Op this is the problem with the picture your wife has painted of this man. Look at some of the phrases used on this thread. Pining , vulnerable , wasting his life , poor man. Indeed. Poor lamb who's meeting up with his ex behind his partners back. People feel sorry for him.

If you left out the romantic part you probably would have been told they probably fucked at his house that night , that he's an intruder into your marriage , and at the very least this has been a long term emotional affair that you have enabled and supported.

Stop viewing him as some poor underdog. Challenge your wife's ridiculous ideas that he hasn't moved on. Treat him like the threat to your marriage he is and stop feeling sorry for him. I really don't think he's pining for your wife when he's with his partner.

TwoMag314s Thu 03-Mar-16 13:36:45

I also think making dinner for him at his house is a little too cosy. They play house for an evening?

I dont think she is torn between the two of you but id say she likesbeing the object of his affections. He would move on quicker without the 'playing house' sessions.

TwoMag314s Thu 03-Mar-16 13:39:18

Actually matrix speaks sense

AndTheBandPlayedOn Thu 03-Mar-16 13:39:49

Have you suggested that you go with her on these "touch base" sessions? If they are just friends, she shouldn't mind. Her reaction may be telling.

But yes, she has crossed a boundary and is being disrespectful to you/your relationship. "Deep caring feelings" does not equal love for him, but I suppose her deep caring feelings for you does equal love? That's some stinky bs lip service she's feeding you.

Are you certain that they only connect every six months? With social media, they may be in much more frequent contact than you are aware.

Imho, I think you should find out the extent of their contact. That would determine the course.

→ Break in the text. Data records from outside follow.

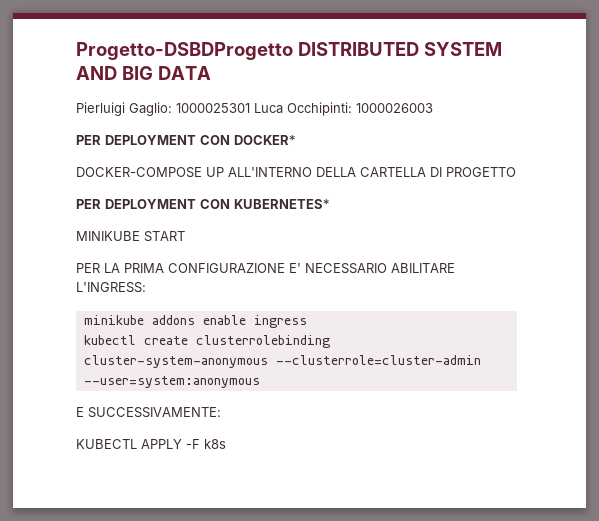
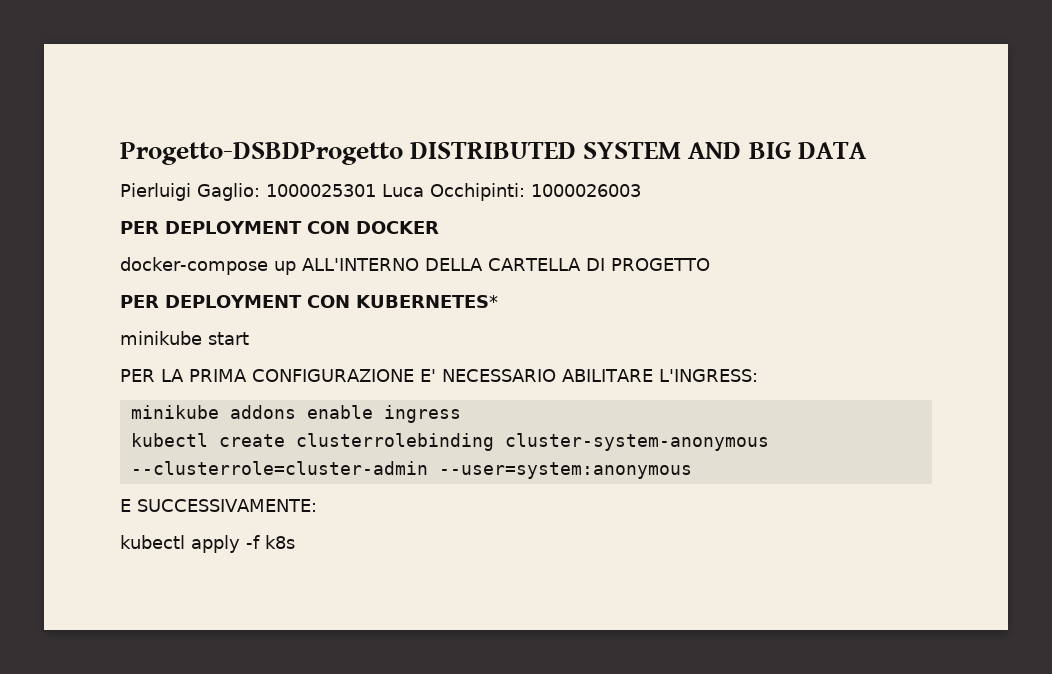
- PER DEPLOYMENT CON DOCKER*
- DOCKER-COMPOSE UP ALL'INTERNO DELLA CARTELLA DI PROGETTO
+ PER DEPLOYMENT CON DOCKER
+ docker-compose up ALL'INTERNO DELLA CARTELLA DI PROGETTO
- MINIKUBE START
+ minikube start
- KUBECTL APPLY -F k8s
+ kubectl apply -f k8s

SauvignonPlonker Thu 03-Mar-16 14:13:16

She's got both of you right where she wants you. Dangling the proverbial carrot in front of his nose. And pushing your boundaries. It's disrespectful behaviour. But it clearly suits her. Don't try to be the "cool" husband.

Choceclair123 Thu 03-Mar-16 16:31:16

Sounds like she's loving all the "love"! Seriously she is being disrespectful to you and your marriage. If he could have your wife he would without a second thought to you and your children. He needs to go.

pocketsaviour Thu 03-Mar-16 16:50:37

I would assume she's banging him. Sorry.